Air sudah mencapai pinggangnya. Satsuki tak bisa lagi merasakan bagian bawah tubuhnya, dan kini tangannya mulai kebas. Tubuhnya menggigil hebat. Ia menangis sesenggukan. Teriakannya melemah. Air naik makin cepat, kini mencapai dagunya. Satsuki menyandarkan tubuhnya pada dinding shower stall dan menangis putus asa. Air mengalir dan mengalir naik, tubuh Satsuki mulai terangkat sesuai dengan volume air yang memenuhi shower stall. Gadis itu tak bisa lagi merasakan bagian tubuhnya. Air mulai memasuki mulut dan hidungnya dan Satsuki kesulitan bernapas. Kepalanya menyundul bagian atas shower stall.

Kesadaran Satsuki mulai memudar dan memudar….

Dan ia terbangun menatap langit-langit kamarnya. Napasnya masih tak beraturan. Jantungnya masih berdegup kencang. Satsuki bangkit duduk. Ditatapnya jam dinding di hadapan ranjangnya. Pukul dua pagi. Satsuki mengusap wajahnya. Tetap pada posisinya selama beberapa saat, mengatur napas. Yang tadi itu hanya mimpi. Hanya mimpi.

Satsuki menyibakkan selimutnya, kemudian menurunkan kaki dari ranjangnya. Namun gadis itu segera terlonjak kaget, matanya terbelalak. Kakinya tidak menyentuh lantai. Alih-alih lantai, yang ada adalah genangan air berwarna kehitaman tanpa dasar.

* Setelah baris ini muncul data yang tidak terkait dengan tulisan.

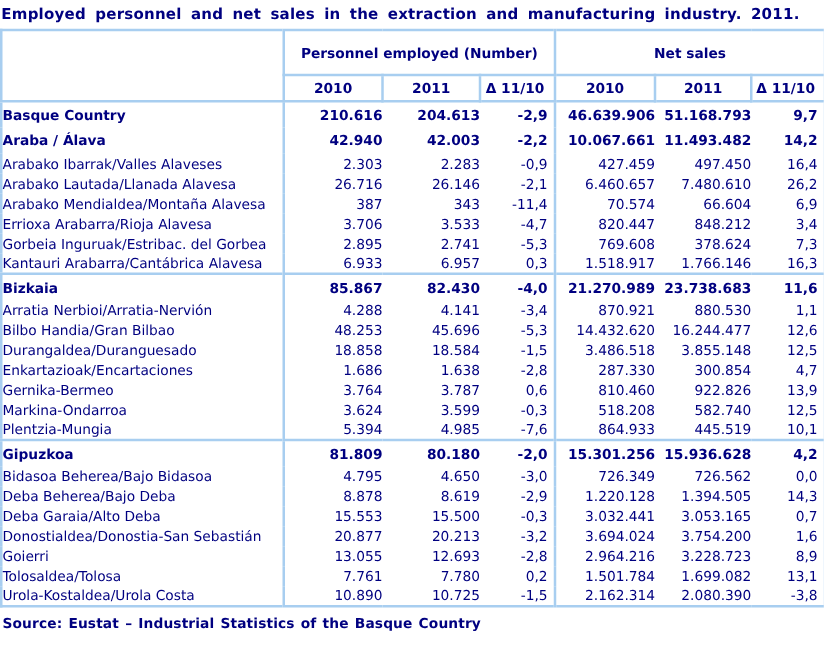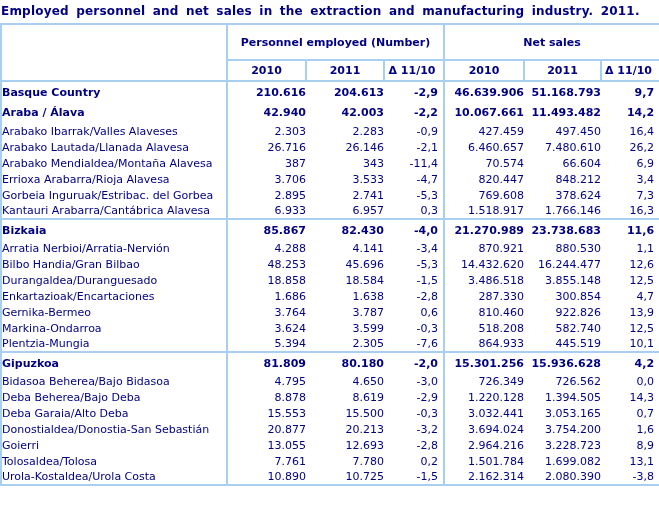"2.305" td.num { text: 2.305 -> 4.985 }
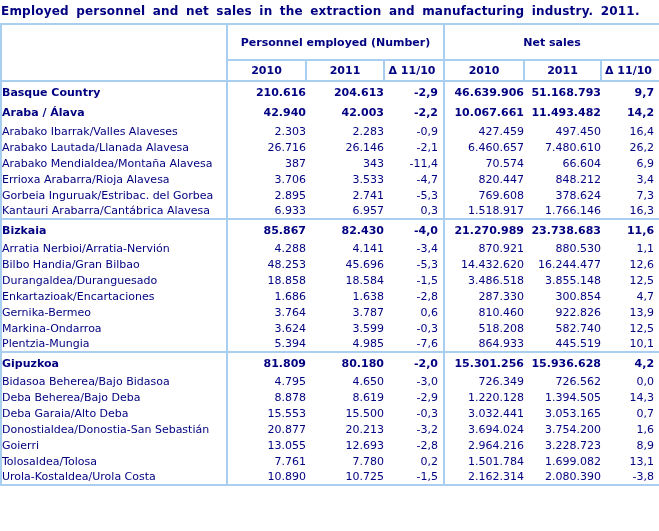"Source: Eustat – Industrial Statistics" div.source { html: none -> <div>Source: Eustat – Industrial Statistics of the Basque Country</div> }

Dengan ngeri Satsuki segera mengangkat kakinya, namun sepasang tangan pucat mencengkram pergelangan kakinya. Satsuki menjerit.

Dilihatnya seorang wanita berada di dalam air. Gaun merahnya tampak mencolok dalam air kehitaman, begitu pula wajahnya yang pucat pasi. Matanya yang seluruhnya berwarna hitam menatap tajam Satsuki. Rambut hitamnya seolah menyatu dalam air.

Satsuki terus menjerit panik, kakinya menendang-nendang. Tangannya meraih apapun yang bisa ia raih, melemparkannya kepada wanita itu. Namun benda apapun yang ia lemparkan seolah terserap air, dan dalam hitungan detik menghilang ke dalam air berwarna kehitaman. Kemudian tiba-tiba saja bibir si wanita yang berwarna hitam tertarik ke samping. Ia menyeringai pada Satsuki. Gigi-giginya runcing, berwarna kuning kehitaman menjijikkan. Tepat ketika Satsuki berteriak, wanita itu menarik kakinya.

Dalam satu tarikan, tubuh Satsuki meluncur ke bawah. Teriakan ketakutannya hilang dalam sekejap, tertelan air. Yang tersisa hanyalah gelembung-gelembung kecil yang bertahan selama limabelas detik, lalu menghilang. Bersamaan dengan hilangnya gelembung-gelembung itu, air mulai surut, seolah-olah meresap ke dalam lantai. Dalam hitungan detik air telah hilang tak berbekas, meninggalkan kamar Satsuki dalam keadaan bersih dan kosong, larut dalam keheningan malam.